**Task directions:**
The output should match the data below line for line.

**Recorded data:**
= = =

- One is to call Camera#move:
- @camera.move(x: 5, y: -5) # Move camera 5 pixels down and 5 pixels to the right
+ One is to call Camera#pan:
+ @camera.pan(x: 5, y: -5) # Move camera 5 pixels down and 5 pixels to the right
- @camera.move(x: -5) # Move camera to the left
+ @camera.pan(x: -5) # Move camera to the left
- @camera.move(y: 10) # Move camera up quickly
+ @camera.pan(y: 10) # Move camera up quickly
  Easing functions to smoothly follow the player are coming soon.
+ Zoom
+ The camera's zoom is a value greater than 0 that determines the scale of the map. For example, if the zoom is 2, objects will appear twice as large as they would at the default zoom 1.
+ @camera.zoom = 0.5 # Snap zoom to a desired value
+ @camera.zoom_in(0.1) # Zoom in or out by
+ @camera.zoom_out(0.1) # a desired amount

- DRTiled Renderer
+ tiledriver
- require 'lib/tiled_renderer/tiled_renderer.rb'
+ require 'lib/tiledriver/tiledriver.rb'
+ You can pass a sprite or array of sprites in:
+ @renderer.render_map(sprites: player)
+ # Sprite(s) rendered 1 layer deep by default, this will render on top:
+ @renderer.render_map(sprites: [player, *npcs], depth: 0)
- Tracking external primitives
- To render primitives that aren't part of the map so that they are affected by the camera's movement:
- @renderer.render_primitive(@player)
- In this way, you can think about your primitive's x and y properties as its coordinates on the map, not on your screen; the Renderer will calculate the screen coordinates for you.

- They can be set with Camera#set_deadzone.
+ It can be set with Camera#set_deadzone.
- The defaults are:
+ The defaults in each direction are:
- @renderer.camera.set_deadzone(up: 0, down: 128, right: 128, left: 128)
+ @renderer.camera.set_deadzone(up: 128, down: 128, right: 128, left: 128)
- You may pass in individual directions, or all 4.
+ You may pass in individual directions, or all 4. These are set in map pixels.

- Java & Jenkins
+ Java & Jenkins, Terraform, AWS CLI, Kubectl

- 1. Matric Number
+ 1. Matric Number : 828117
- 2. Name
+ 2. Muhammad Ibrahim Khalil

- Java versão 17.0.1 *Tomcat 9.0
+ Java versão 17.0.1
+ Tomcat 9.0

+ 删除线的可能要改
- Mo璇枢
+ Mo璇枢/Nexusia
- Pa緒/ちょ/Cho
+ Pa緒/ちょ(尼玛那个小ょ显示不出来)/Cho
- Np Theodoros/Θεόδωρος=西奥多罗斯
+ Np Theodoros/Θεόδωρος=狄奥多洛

= = =

**Expected output:**
- One is to call Camera#move:
- @camera.move(x: 5, y: -5) # Move camera 5 pixels down and 5 pixels to the right
+ One is to call Camera#pan:
+ @camera.pan(x: 5, y: -5) # Move camera 5 pixels down and 5 pixels to the right
- @camera.move(x: -5) # Move camera to the left
+ @camera.pan(x: -5) # Move camera to the left
- @camera.move(y: 10) # Move camera up quickly
+ @camera.pan(y: 10) # Move camera up quickly
  Easing functions to smoothly follow the player are coming soon.
+ Zoom
+ The camera's zoom is a value greater than 0 that determines the scale of the map. For example, if the zoom is 2, objects will appear twice as large as they would at the default zoom 1.
+ @camera.zoom = 0.5 # Snap zoom to a desired value
+ @camera.zoom_in(0.1) # Zoom in or out by
+ @camera.zoom_out(0.1) # a desired amount

- DRTiled Renderer
+ tiledriver
- require 'lib/tiled_renderer/tiled_renderer.rb'
+ require 'lib/tiledriver/tiledriver.rb'
+ You can pass a sprite or array of sprites in:
+ @renderer.render_map(sprites: player)
+ # Sprite(s) rendered 1 layer deep by default, this will render on top:
+ @renderer.render_map(sprites: [player, *npcs], depth: 0)
- Tracking external primitives
- To render primitives that aren't part of the map so that they are affected by the camera's movement:
- @renderer.render_primitive(@player)
- In this way, you can think about your primitive's x and y properties as its coordinates on the map, not on your screen; the Renderer will calculate the screen coordinates for you.

- They can be set with Camera#set_deadzone.
+ It can be set with Camera#set_deadzone.
- The defaults are:
+ The defaults in each direction are:
- @renderer.camera.set_deadzone(up: 0, down: 128, right: 128, left: 128)
+ @renderer.camera.set_deadzone(up: 128, down: 128, right: 128, left: 128)
- You may pass in individual directions, or all 4.
+ You may pass in individual directions, or all 4. These are set in map pixels.

- Java & Jenkins
+ Java & Jenkins, Terraform, AWS CLI, Kubectl

- 1. Matric Number
+ 1. Matric Number : 828117
- 2. Name
+ 2. Muhammad Ibrahim Khalil

- Java versão 17.0.1 *Tomcat 9.0
+ Java versão 17.0.1
+ Tomcat 9.0

+ 删除线的可能要改
- Mo璇枢
+ Mo璇枢/Nexusia
- Pa緒/ちょ/Cho
+ Pa緒/ちょ(尼玛那个小ょ显示不出来)/Cho
- Np Theodoros/Θεόδωρος=西奥多罗斯
+ Np Theodoros/Θεόδωρος=狄奥多洛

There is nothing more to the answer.